↓

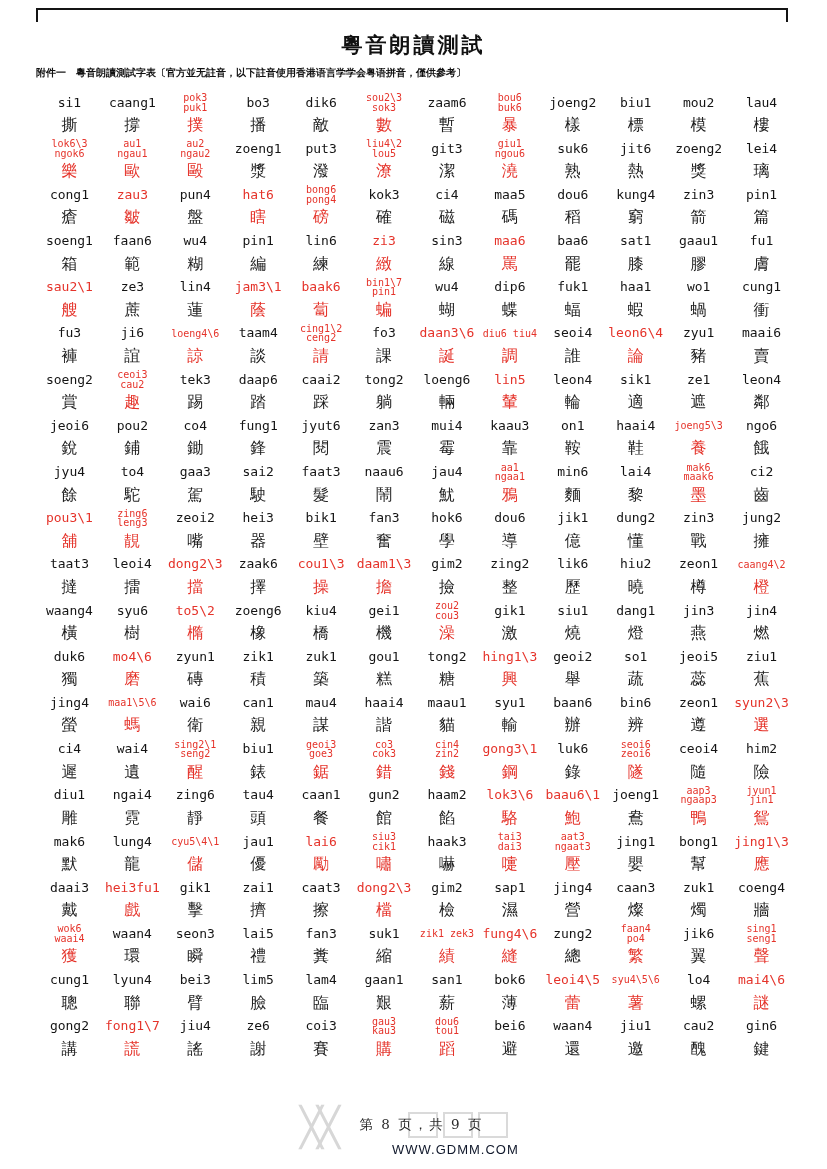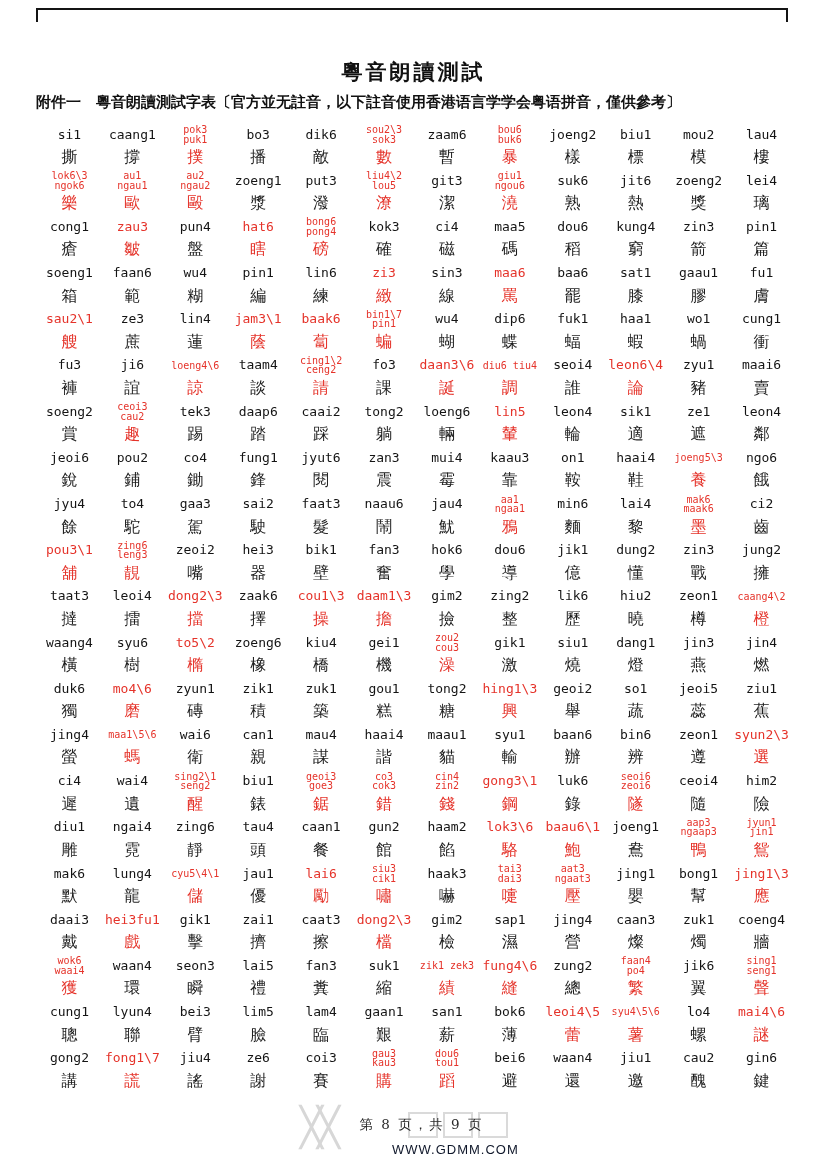--- a/index.html
+++ b/index.html
@@ -11,7 +11,7 @@
   .topline::before,.topline::after{content:"";position:absolute;top:-1px;width:2px;height:13px;background:#141414;}
   .topline::before{left:0;}
   .topline::after{right:0;}
-  .header{padding-top:58px;}
+  .header{padding-top:31px;}
   .title{
     text-align:center;font-size:21px;font-weight:bold;letter-spacing:3px;
     color:#111;font-family:"DejaVu Serif","Liberation Serif",serif;

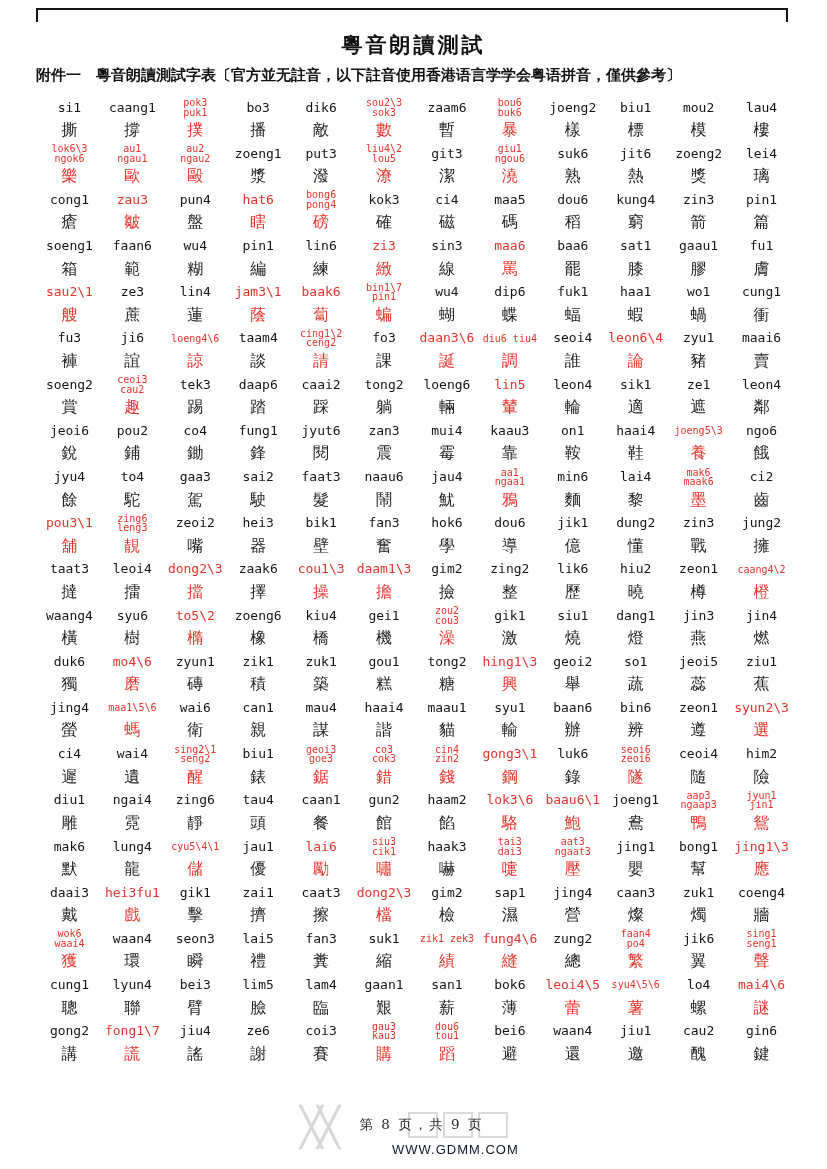--- a/index.html
+++ b/index.html
@@ -17,7 +17,7 @@
     color:#111;font-family:"DejaVu Serif","Liberation Serif",serif;
   }
   .subtitle{
-    margin:7px 30px 0 36px;font-size:15px;font-weight:bold;color:#111;
+    margin:7px 30px 0 36px;font-size:10px;font-weight:bold;color:#111;
     font-family:Liberation Mono, monospace;white-space:nowrap;
   }
   .grid{margin:10px 34px 0 38px;}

↑

## PROBLEM STATEMENT
Hand back the records above exactly as they are, pictures excluded.

## RESULT FOR THIS TASK
--- a/index.html
+++ b/index.html
@@ -11,7 +11,7 @@
   .topline::before,.topline::after{content:"";position:absolute;top:-1px;width:2px;height:13px;background:#141414;}
   .topline::before{left:0;}
   .topline::after{right:0;}
-  .header{padding-top:58px;}
+  .header{padding-top:31px;}
   .title{
     text-align:center;font-size:21px;font-weight:bold;letter-spacing:3px;
     color:#111;font-family:"DejaVu Serif","Liberation Serif",serif;

--- a/index.html
+++ b/index.html
@@ -17,7 +17,7 @@
     color:#111;font-family:"DejaVu Serif","Liberation Serif",serif;
   }
   .subtitle{
-    margin:7px 30px 0 36px;font-size:15px;font-weight:bold;color:#111;
+    margin:7px 30px 0 36px;font-size:10px;font-weight:bold;color:#111;
     font-family:Liberation Mono, monospace;white-space:nowrap;
   }
   .grid{margin:10px 34px 0 38px;}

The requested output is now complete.